For the next couple of years Twain lives his life normally. He moves to the West and establishes himself as a writer writing short stories for the New York Saturday Press (Shmoop). He gives his first public lecture that becomes a hit in 1867 and later he meets his future wife Olivia Langdon (Shmoop). They move to Connecticut having several children two dying and writing a few great books including his first popular book Tom Sawyer (Shmoop). Then while Twain was sitting on the porch of the farm house their servant Mary Ann Cord sits a step below and acts as cheerful as any other person (Burns). He wonders how she has never had any struggles in her life, and asks her, and then gets a rude awakening, finding out that her previous owner ran out of money and was not able to keep her, her husband and their seven kids, so they were all sold into separate homes and forcefully taken away from each other, telling Twain that she hasn’t seen but one of her sons to this day (Twain).

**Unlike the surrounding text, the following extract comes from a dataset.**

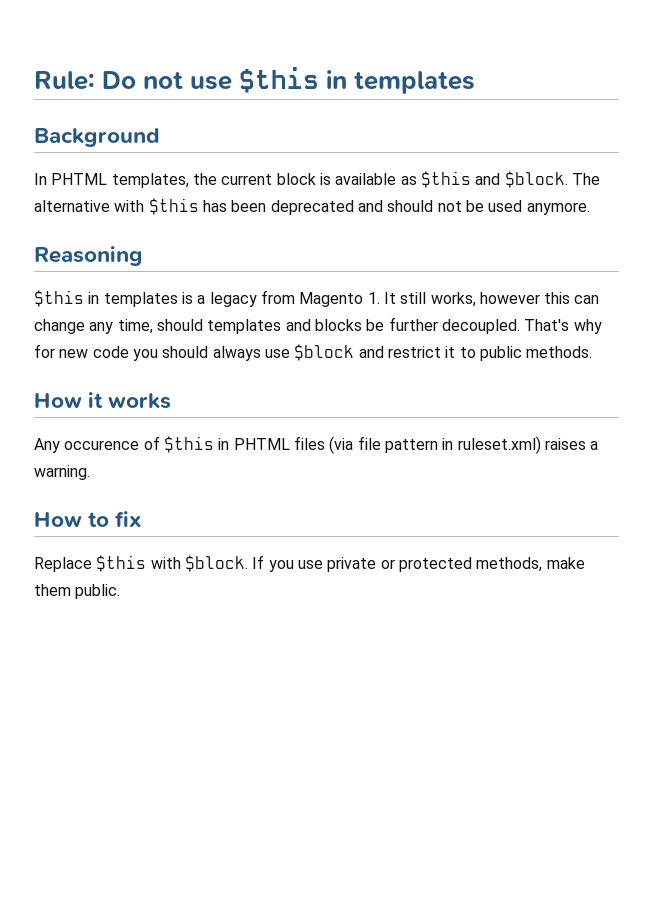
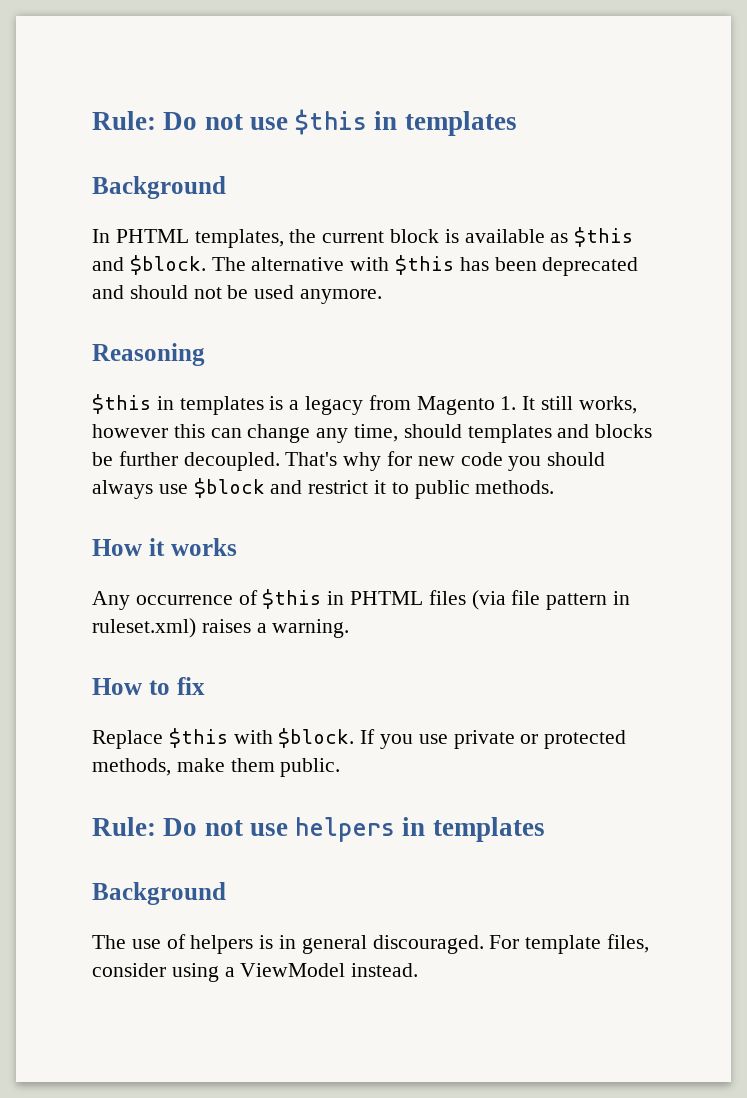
[64,440,140,450] occurence -> [135,595,233,605] occurrence
(121, 591) none -> [92,817,545,842] [92,882,226,905] [92,934,650,954] [92,963,419,982] // Rule: Do not use helpers in templates // Background // The use of helpers is in general discouraged. For template files, consider using a ViewModel instead.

        This is when Twain sees that slavery was not all as good as he was told, and what he saw from his family’s slaves was not the same at every home. Since he has children of his own he could relate to Mary’s story and that is why it struck him so deeply. Twain even wrote the story and published it in Atlantic Monthly, saying this is not his usual comedy wanting others to notice the brutality in slavery (Twain). He even decided to write a book that brought what slavery was actually like to light “The Adventures of Huckleberry Finn”. The story had innuendoes like don’t follow the crowed, they are not always right (Thomas 161-162). You can tell a difference of how he gets the reader to want Huck to save Jim especially when Huck says “‘All right, then, I’ll go to hell’-and tore it up”, Huck makes up his mind to save Jim even if the laws and society say that slavery is right Huck feels that it is wrong and wants to help his friend (Thomas). This shows that Twain was considerably changed by Mary’s words and changed his opinion on slavery.